Eine Differenzierung zur Charakterisierung von Lern- und Leistungsaufgaben bei Leisen sei aus der Sicht speziell des Geschichtsunterrichts noch angebracht, die aber wohl auch für andere Unterrichte zumindest kulturwissenschaftlicher Fächer gilt: Während es bei vielen Fächern sicher richtig ist, davon zu sprechen — wie Leisen es tut – dass in Lernräumen bei der Bearbeitung von lernaufgaben Fehler geradezu erwünscht seien, weil und insofern an ihnen (d.h. ihrer Erwägung) gelernt werden kann (etwa: wwas an ihnen falsch ist), in Leistungsräumen und bei der Bearbeitung von Leistungsaufgaben dann aber Fehler zu vermeiden sind, stellt sich die Sache in den gegannten Fächern wohl insofern etwas anders dar, als eine einfache Unterscheidung in Richtiges und „Fehler“ dort nicht immer möglich ist. Auch dort gibt es zwar immer auch manifest Falsches, aber selten nur eineindeutig eine richtige Lösung. Um so bedeutender und wertvolle aber sind die Lernräume und die Art und Weise der Moderation der Auseinandersetzung mit Lösungsvorschlägen, anteilen, Argumenten etc., die von Lernenden in der Erstbearbeitung der Aufgabe geäußert werden — gilt es doch nicht nur Richtiges von Falschem zu trennen, sondern manifest Falsches als solches zu benennen, ebenso aber unterschiedliche valide Ergebnisse (etwa Interpretationen aus unterschiedlicher Perspektive etc.) zugleich anzuerkennen und in ihrer Differenz zu würdigen.

 

Literatur:

  • Cazden, Courtney B. (2001): Classroom discourse. The language of teaching and learning. 2. edition. Portsmouth, NH: Heinemann.
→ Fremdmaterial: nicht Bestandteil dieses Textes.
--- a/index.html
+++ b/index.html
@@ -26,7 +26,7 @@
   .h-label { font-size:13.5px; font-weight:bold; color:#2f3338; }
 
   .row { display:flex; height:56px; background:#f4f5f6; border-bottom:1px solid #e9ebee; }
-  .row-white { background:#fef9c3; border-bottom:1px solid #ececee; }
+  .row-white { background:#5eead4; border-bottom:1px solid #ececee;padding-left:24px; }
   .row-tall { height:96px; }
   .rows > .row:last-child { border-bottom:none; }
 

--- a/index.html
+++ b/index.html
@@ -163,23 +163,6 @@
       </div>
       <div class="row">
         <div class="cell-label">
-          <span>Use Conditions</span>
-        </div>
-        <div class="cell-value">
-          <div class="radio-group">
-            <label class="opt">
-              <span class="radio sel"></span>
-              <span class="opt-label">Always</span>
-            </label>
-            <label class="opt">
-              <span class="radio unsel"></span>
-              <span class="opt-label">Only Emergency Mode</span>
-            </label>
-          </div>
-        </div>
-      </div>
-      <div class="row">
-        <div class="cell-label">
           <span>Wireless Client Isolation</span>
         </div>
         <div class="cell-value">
  • Cazden, Courtney B.; Beck, Sarah W. (2003): Classroom Discourse. In: Arthur C. Graesser, Morton Ann Gernsbacher und Susan R. Goldman (Hg.): Handbook of discourse processes. Mahwah N.J.: L. Erlbaum, S. 165–197.
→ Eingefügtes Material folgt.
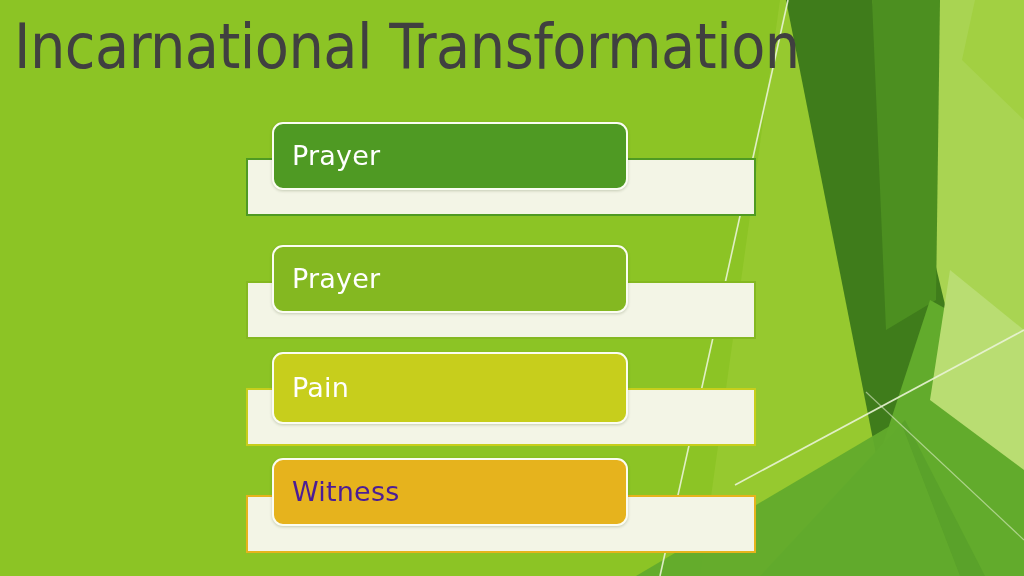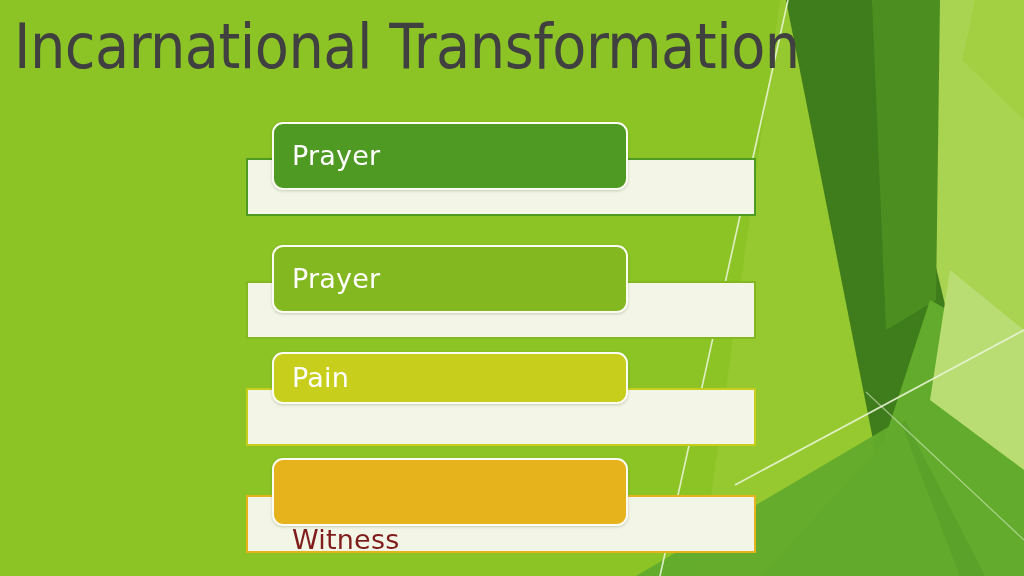--- a/index.html
+++ b/index.html
@@ -121,7 +121,7 @@
 
   <div class="row" style="top: 352px; height: 94px;">
     <div class="row-panel" style="top: 36px; height: 58px; background: rgb(243, 245, 230); border-color: rgb(199, 206, 28);"></div>
-    <div class="row-chip" style="top: 0px; height: 52px; background: rgb(199, 206, 28); border-color: rgb(251, 253, 242);">
+    <div class="row-chip" style="top: 0px; height: 72px; background: rgb(199, 206, 28); border-color: rgb(251, 253, 242);">
       <span class="row-chip-label" style="color: rgb(255, 255, 255);">Pain</span>
     </div>
   </div>

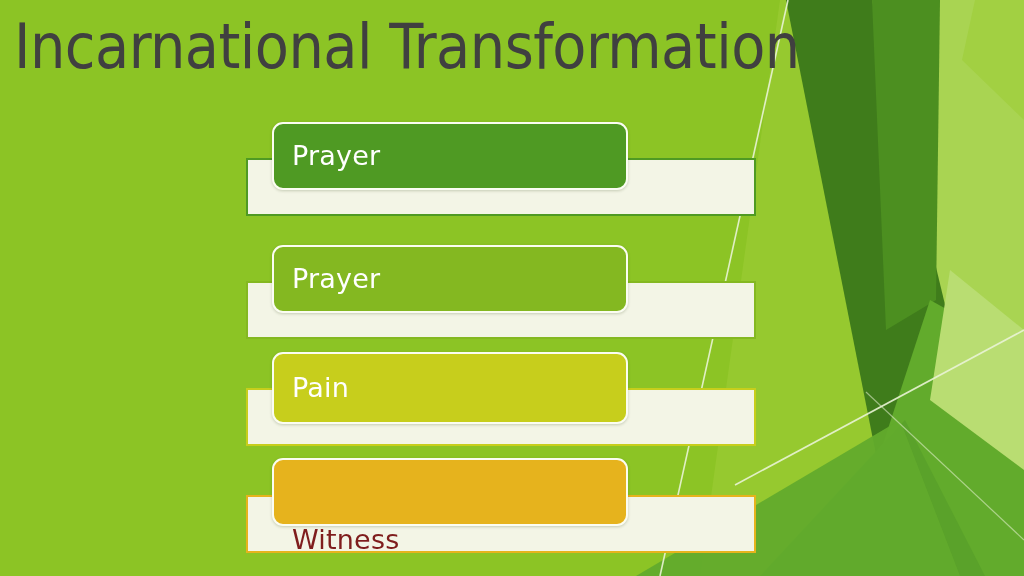--- a/index.html
+++ b/index.html
@@ -129,7 +129,7 @@
   <div class="row" style="top: 458px; height: 95px;">
     <div class="row-panel" style="top: 37px; height: 58px; background: rgb(243, 245, 230); border-color: rgb(230, 179, 29);"></div>
     <div class="row-chip" style="top: 0px; height: 68px; background: rgb(230, 179, 29); border-color: rgb(251, 253, 242);">
-      <span class="row-chip-label" style="color: #7f1d1d; margin-top: 48px;">Witness</span>
+      <span class="row-chip-label" style="color: #4c1d95;">Witness</span>
     </div>
   </div>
  • Cazden, Courtney B. (2017): Communicative Competence, Classroom Interaction, and Educational Equity. The Selected Works of Courtney B. Cazden. 1st ed. London: Taylor and Francis. Online verfügbar unter https://ebookcentral.proquest.com/lib/gbv/detail.action?docID=5164230.
  • Leisen, Josef (2008): Neue Aufgabenkultur und Kompetenzentwicklung. Gymnasium in Wied. Online verfügbar unter http://www.aufgabenkultur.studienseminar-koblenz.de/seiten/2%20Vortr%E4ge%20zur%20Aufgabenkultur/1%20Neue%20Aufgabenkultur%20und%20Kompetenzentwicklung%20-%20Vortrag%20in%20Neustadt.pdf.
  • Leisen, Josef (2011): Aufgabenstellungen und Lernmaterialien machen’s. Unterschiede zwischen kompetenzorientiertem und traditionellem Unterricht. In: Unterricht Physik (123/124), 11 (107) – 17 (113). Online verfügbar unter http://www.josefleisen.de/downloads/aufgabenkultur/02%20Aufgabenstellungen%20und%20Lernmaterialien%20machens%20NiU%202011.pdf.
  • Leisen, Josef (2017): Aufgabenstellungen und Aufgabenkultur. Steuerung von Lernprozessen durch Aufgabenstellungen. Online verfügbar unter http://www.lehr-lern-modell.de/aufgabenstellungen.
  • Mehan, Hugh (1979): Learning Lessons: Harvard University Press.
  • Mehan, Hugh (2014): Learning Lessons. Social Organization in the Classroom. Harvard University Press, [Berlin]: Walter de Gruyter GmbH.